As a result of the discount warrant offer, warrants to acquire 3,900,000 shares of the Company’s common stock were exercised in April 2014 at discounts ranging from $0.25 to $0.375 per share. The exercise of the warrants generated aggregate net proceeds to the Company of $1,412,500.

On June 4, 2014, the Company’s Board of Directors extended to March 31, 2015 outstanding warrants to acquire 2,928,800 shares of the Company’s common stock that were issued to investors and the placement agent in connection with private placements that closed on February 10, 2009, March 2, 2009, April 6, 2009 and January 20, 2010, provided that the warrants were exercised in cash. Warrants to acquire 1,853,800 shares of the Company’s common stock were exercisable at $0.50 per share and 1,075,000 were exercisable at $0.75 per share. All warrants extended were scheduled to expire on June 30, 2014. The difference in the fair value of the warrants immediately before and after the grant of the extensions, as calculated pursuant to the Black-Scholes option-pricing model, was determined to be $224,074 (average of $0.08 per share), and such amount was charged to operations on June 4, 2014. The fair value of the warrant extensions was calculated using the following input variables: stock price - $0.22 per share; exercise price - $0.50 and $0.75 per share; expected life – 26 to 300 days; expected volatility – 173%; expected dividend yield - 0%; risk-free interest rate – 0.10%.

A summary of common stock warrant activity, including warrants to purchase common stock that were issued in conjunction with the Company’s private placements, is presented below. For presentation purposes, warrants that were extended are considered as outstanding for the entire period in which such extension occurs.

						Weighted
						Average
				Weighted		Remaining
	Number			Average		Contractual
	of			Exercise		Life
	Shares			Price		(in Years)

Warrants outstanding at December 31, 2012		6,828,800		$	0.667
Issued		—			—
Exercised		—			—
Expired		—			—
Warrants outstanding at December 31, 2013		6,828,000			0.667
Issued		—			—
Exercised		(3,900,000	)		0.263
Expired		—			—
Warrants outstanding at December 31, 2014		2,928,800		$	0.592		0.25

Warrants exercisable at December 31, 2013		6,659,840		$	0.672
Warrants exercisable at December 31, 2014		2,807,840		$	0.596		0.25

F-15

The exercise prices of common stock warrants outstanding and exercisable are as follows at December 31, 2014:

		Warrants		Warrants
Exercise		Outstanding		Exercisable
Prices		(Shares)		(Shares)

$	0.500		1,853,800		1,732,840
$	0.750		1,075,000		1,075,000
			2,928,800		2,807,840

Based on a fair market value of $0.24 per share on December 31, 2014, there were no exercisable but unexercised in-the-money common stock warrants on that date. Accordingly, there was no intrinsic value attributed to exercisable but unexercised common stock warrants at December 31, 2014.
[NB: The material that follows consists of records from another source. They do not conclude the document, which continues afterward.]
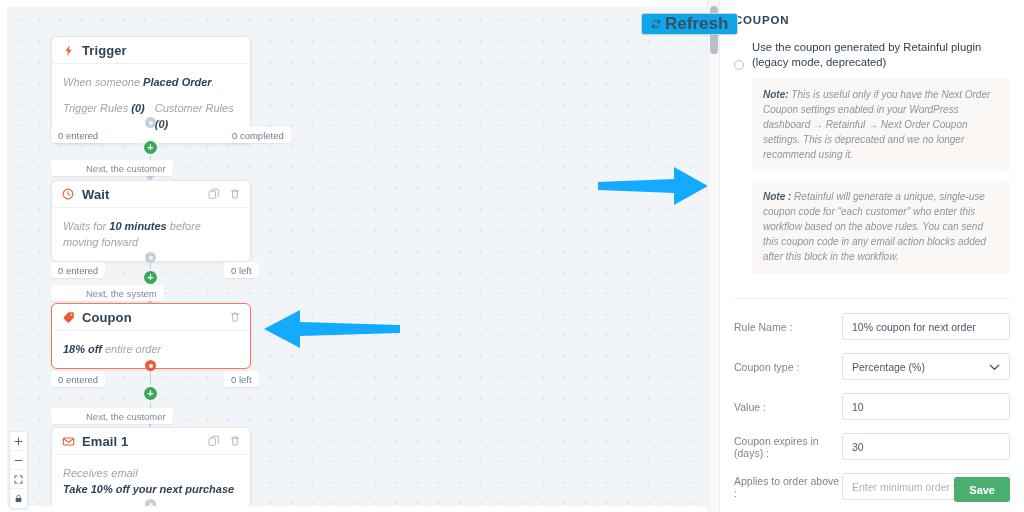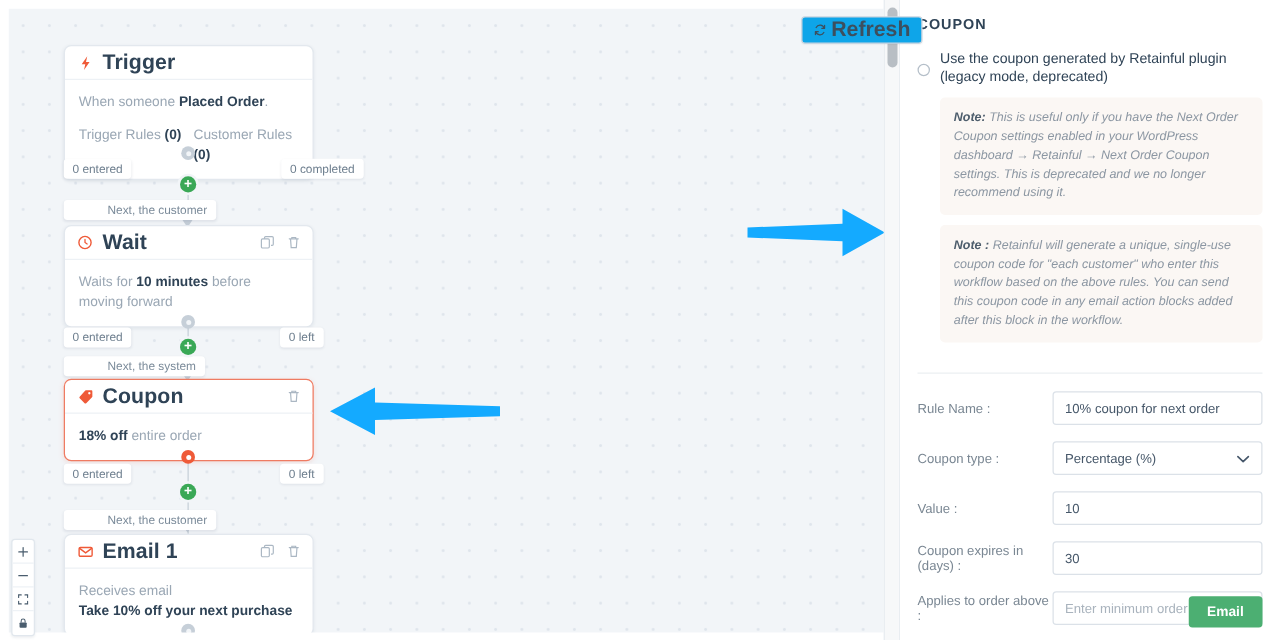--- a/index.html
+++ b/index.html
@@ -72,7 +72,7 @@
   .node-head .nh-icon { width: 14px; height: 14px; display: flex; align-items:center; justify-content:center; margin-right: 7px; }
   .node-head .nh-icon svg { display: block; }
   .node-title {
-    font-size: 17px; font-weight: 700; color: #2f4356;
+    font-size: 13px; font-weight: 700; color: #2f4356;
     letter-spacing: .1px; flex: 1;
   }
   .node-actions { display: flex; gap: 9px; align-items: center; }

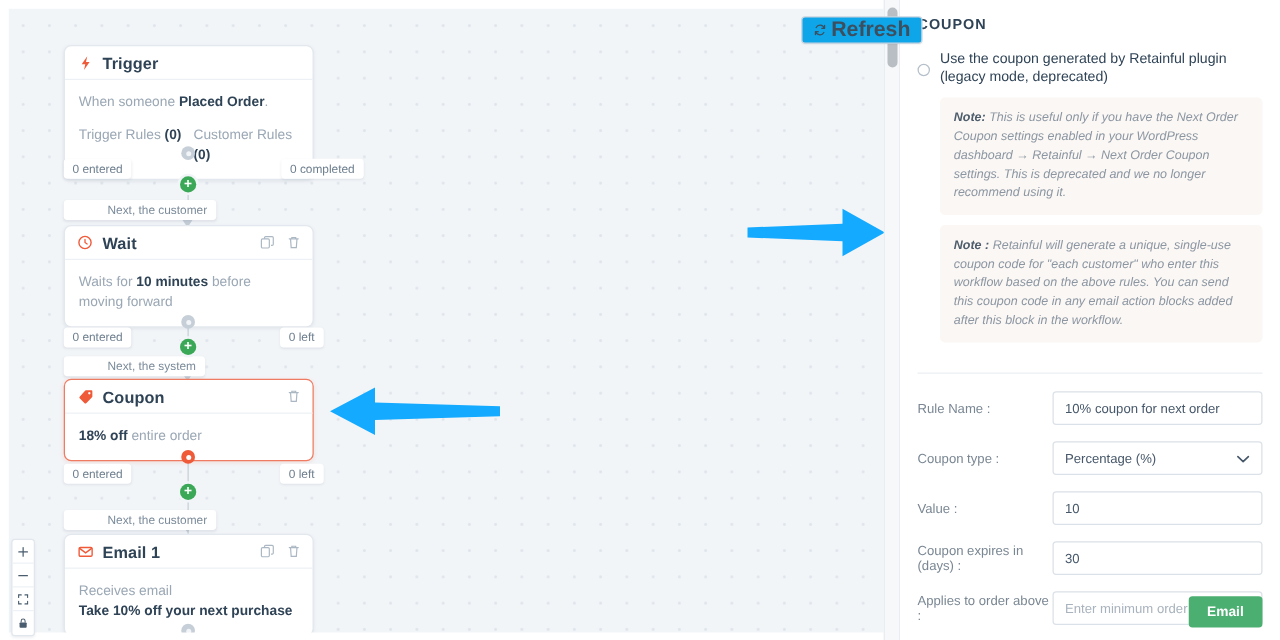--- a/index.html
+++ b/index.html
@@ -174,7 +174,7 @@
     letter-spacing: .8px; padding-top: 14px;
   }
   .radio-row {
-    display: flex; align-items: center; margin-top: 14px; cursor: pointer;
+    display: flex; align-items: flex-end; margin-top: 14px; cursor: pointer;
   }
   .radio {
     width: 10px; height: 10px; border-radius: 50%;

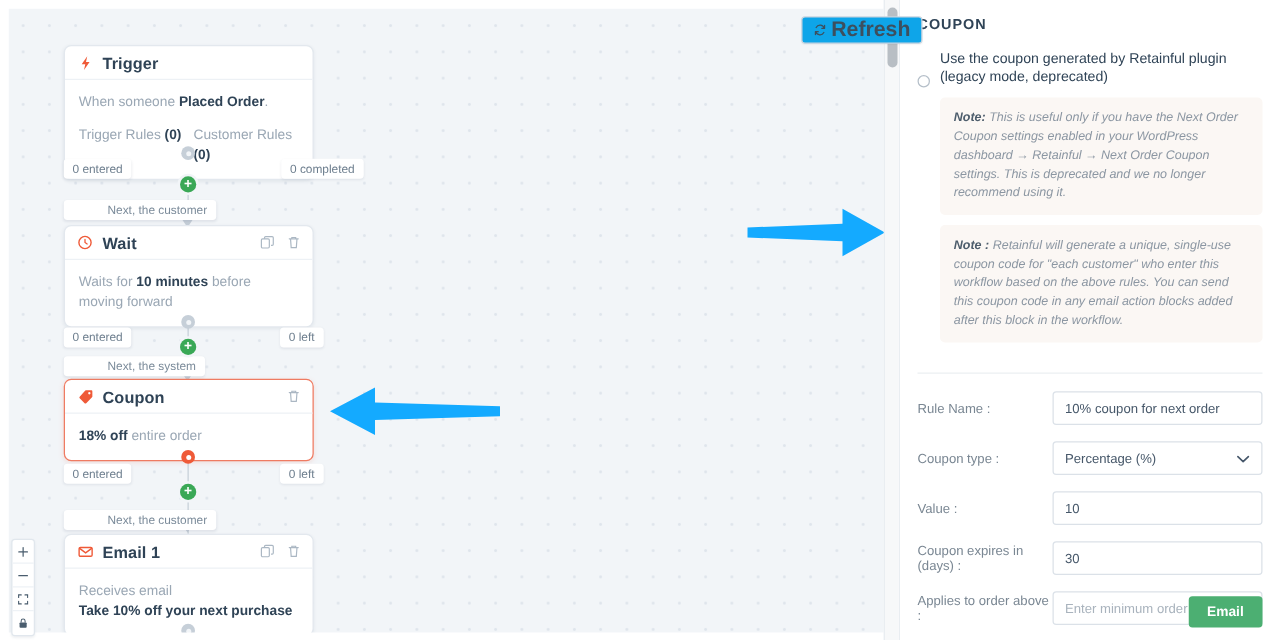--- a/index.html
+++ b/index.html
@@ -80,7 +80,7 @@
   .node-actions .act svg { display: block; }
   .node-body { padding: 10px 11px 11px; }
   .node-line {
-    font-size: 11px; color: #9aa7b4; line-height: 16px;
+    font-size: 11px; color: #9aa7b4; line-height: 16px; font-style: italic;
   }
   .node-line b { color: #2f4356; font-weight: 700; }
   .node-line.dark { color: #2f4356; font-weight: 700; }

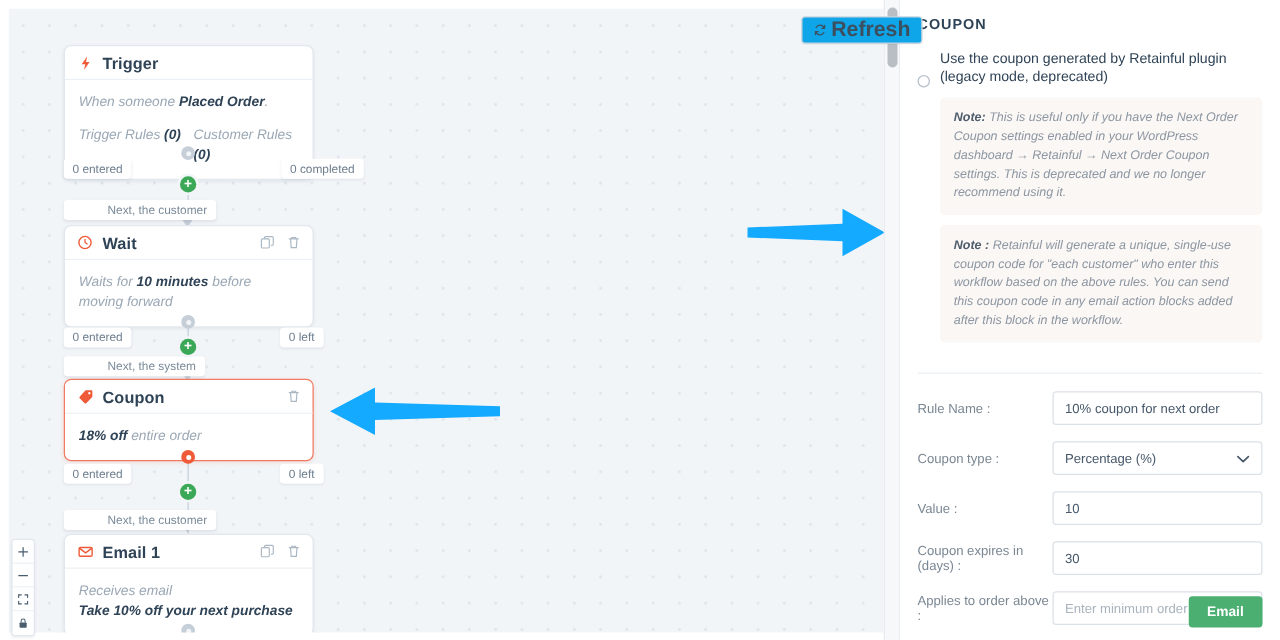--- a/index.html
+++ b/index.html
@@ -477,7 +477,7 @@
       <div class="form-control placeholder" style="overflow:hidden; white-space:nowrap;">Enter minimum order value for this coupon</div>
     </div>
 
-    <div id="save-btn">Email</div>
+    <div id="save-btn">Save</div>
   </div>
 
 </div>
Based on a fair market value of $0.13 per share on December 31, 2013, there were no exercisable but unexercised in-the-money common stock warrants on that date. Accordingly, there was no intrinsic value attributed to exercisable but unexercised common stock warrants at December 31, 2013

At December 31, 2014, warrants exercisable do not include warrants to acquire 120,960 shares of common stock that are contingent upon the exercise of warrants contained in units sold as part of the third private placement.
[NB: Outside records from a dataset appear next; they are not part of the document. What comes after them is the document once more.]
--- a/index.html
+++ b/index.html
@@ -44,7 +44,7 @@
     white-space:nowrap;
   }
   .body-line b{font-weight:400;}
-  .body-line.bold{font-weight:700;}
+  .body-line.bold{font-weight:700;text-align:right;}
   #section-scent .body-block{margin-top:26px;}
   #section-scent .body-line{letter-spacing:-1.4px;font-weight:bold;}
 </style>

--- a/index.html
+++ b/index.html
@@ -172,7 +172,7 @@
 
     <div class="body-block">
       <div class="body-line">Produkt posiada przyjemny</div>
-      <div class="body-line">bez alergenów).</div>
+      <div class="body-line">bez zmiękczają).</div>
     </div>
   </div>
Registration Rights Penalty Obligation

In conjunction with the Company’s private placement of its securities completed on July 27, 2006, the Company entered into a registration rights agreement with the purchasers, whereby the Company agreed to register the shares of common stock sold in the private placement, and to maintain the effectiveness of such registration statement, subject to certain conditions. The agreement required the Company to file a registration statement within 45 days of the closing of the private placement and to have the registration statement declared effective within 120 days of the closing of the private placement. Since the registration statement was not declared effective by the Securities and Exchange Commission within 120 days of the closing of the private placement, the Company was required to pay each investor prorated liquidated damages equal to 1.0% of the amount raised per month, payable monthly in cash. On September 8, 2006, the Company filed a registration statement on Form SB-2 to register 3,555,220 shares of the common stock sold in the private placement, and the registration statement was declared effective by the Securities and Exchange Commission on May 14, 2007.
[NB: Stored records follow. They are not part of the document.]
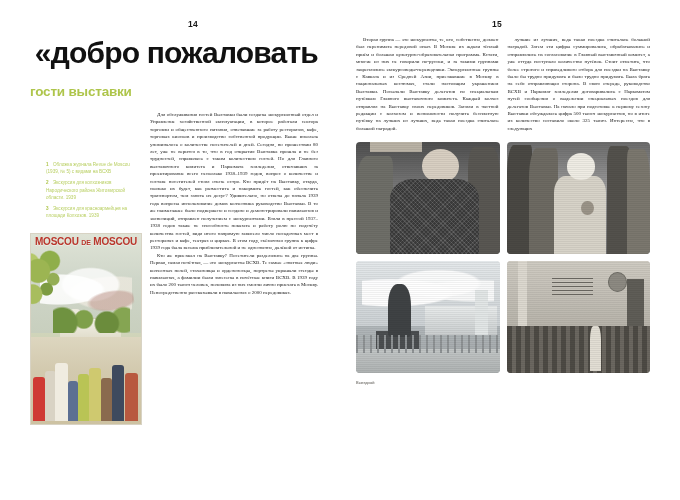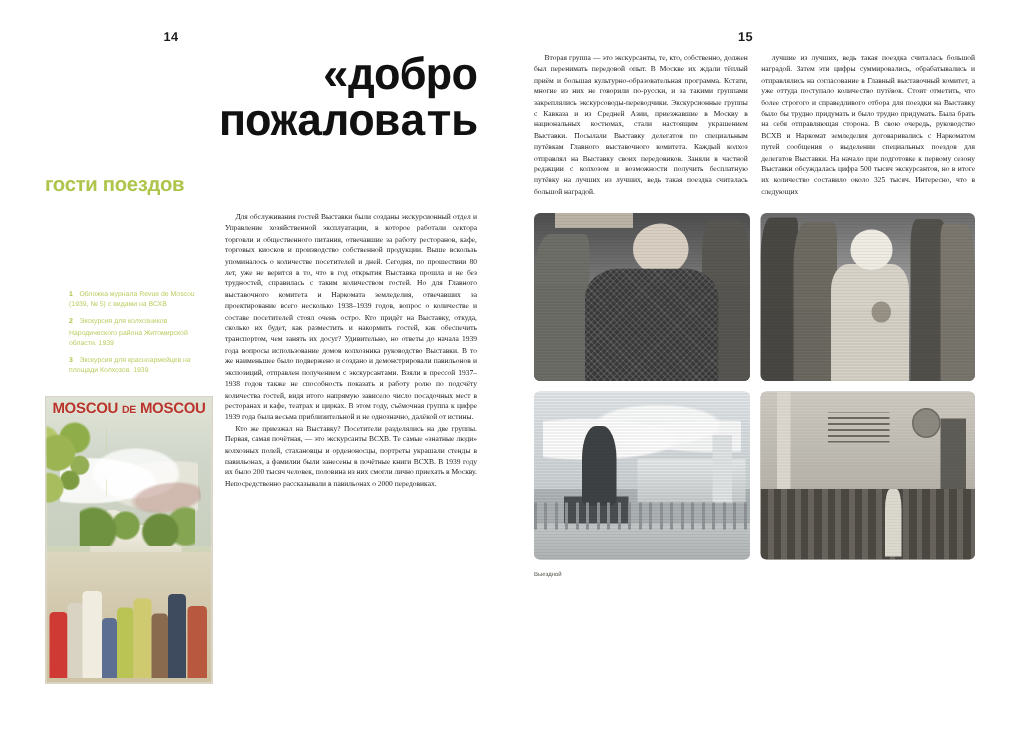--- a/index.html
+++ b/index.html
@@ -20,7 +20,7 @@
     text-align:center;letter-spacing:.3px;
     height:12px;line-height:12px;
   }
-  .folio-left{text-align:center;padding-right:120px;}
+  .folio-left{text-align:right;padding-right:120px;}
   .folio-right{text-align:center;padding-right:12px;}
 
   

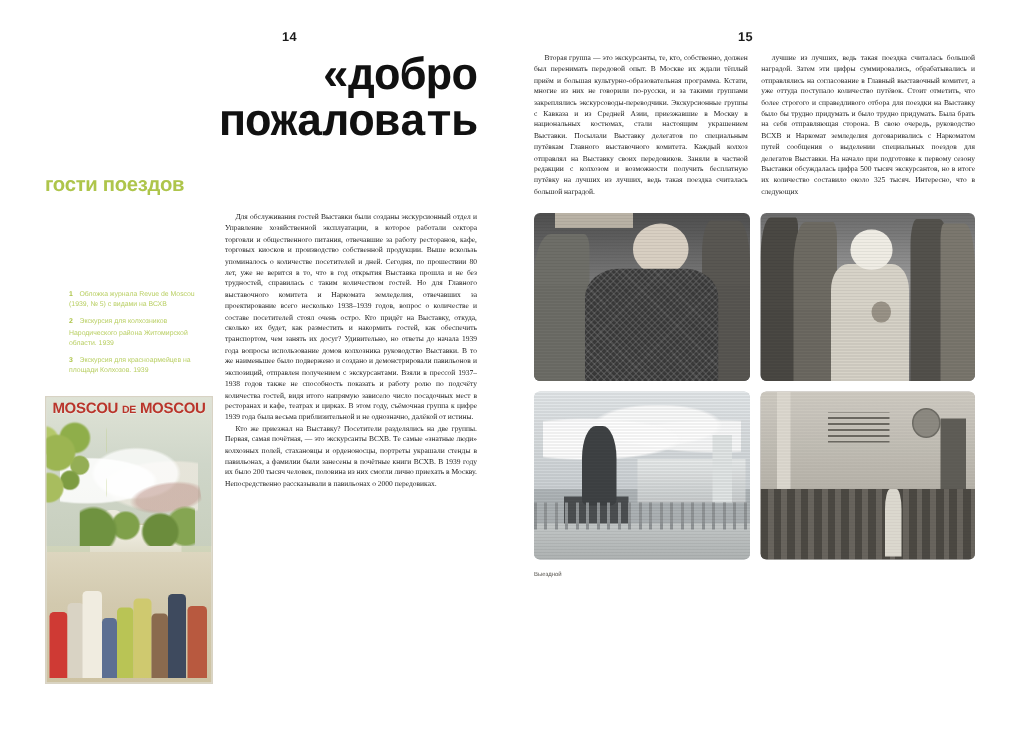--- a/index.html
+++ b/index.html
@@ -25,7 +25,7 @@
 
   
   .headline{
-    font-family:Liberation Mono, monospace;
+    font-family:Liberation Sans, sans-serif;
     font-weight:700;
     font-size:30px;
     line-height:31px;

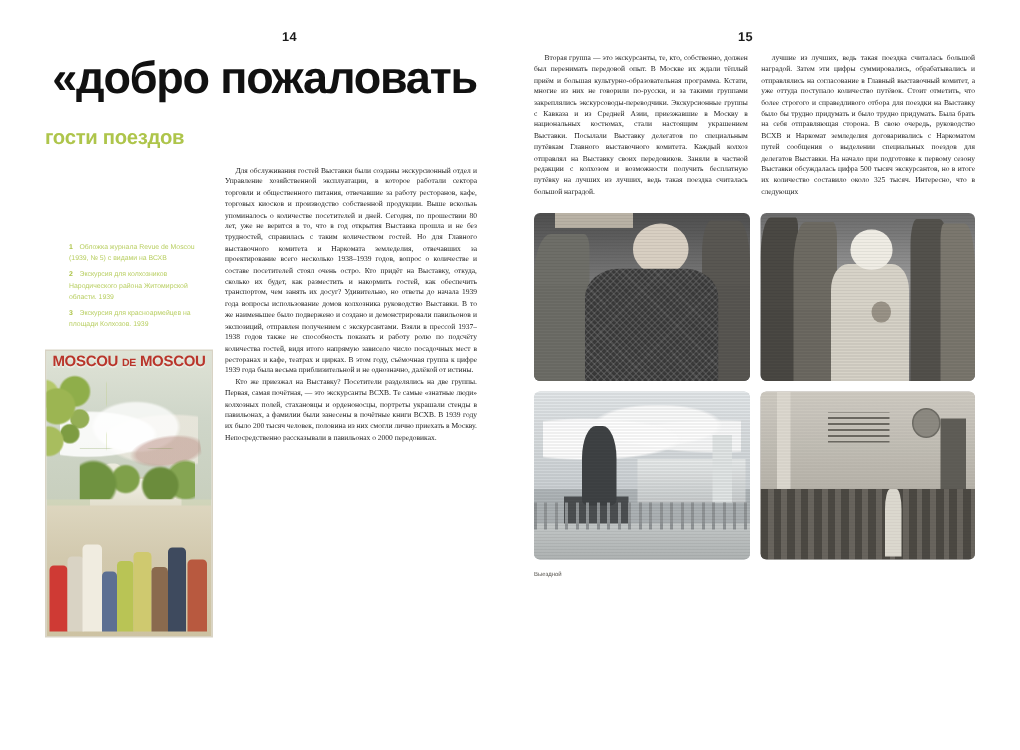--- a/index.html
+++ b/index.html
@@ -226,7 +226,7 @@
       <span class="l1">«добро пожаловать</span>
     </h1>
 
-    <div class="kicker">гости поездов</div>
+    <div class="kicker">гости выставки</div>
 
     <div class="lower">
In accordance with EITF 00-19-2, “Accounting for Registration Payment Arrangements”, at December 31, 2006, the Company determined that the registration statement covering the shares sold in the private placement would not be declared effective within the requisite time frame. As a result, the Company recorded a registration rights penalty obligation under the registration rights agreement aggregating $74,000 at such date. The Company did not make any payments to the investors with respect to the registration rights penalty obligation through December 31, 2014, and it has determined that it is extremely remote that the Company will ever make such payments to the investors. Accordingly, at December 31, 2014, the Company recorded a gain of $74,000 from the reversal of the registration rights penalty obligation in the Company’s consolidated statement of operations.

4. Money Market Funds

Money market funds at December 31, 2014 and 2013 consisted of investments in shares of Morgan Stanley New York Municipal Money Market Trust with a market value of $213,699 and $6,135, respectively.

The Morgan Stanley New York Municipal Money Market Trust is an open-end fund incorporated in the USA. The Fund’s objective is as high level of daily income exempt from federal and New York income tax as is consistent with stability of principal and liquidity. The Fund invests in high quality, short- term municipal obligations that pay interest exempt from federal and NY taxes.

F-16

The following table presents money market funds at their level within the fair value hierarchy at December 31, 2014 and 2013.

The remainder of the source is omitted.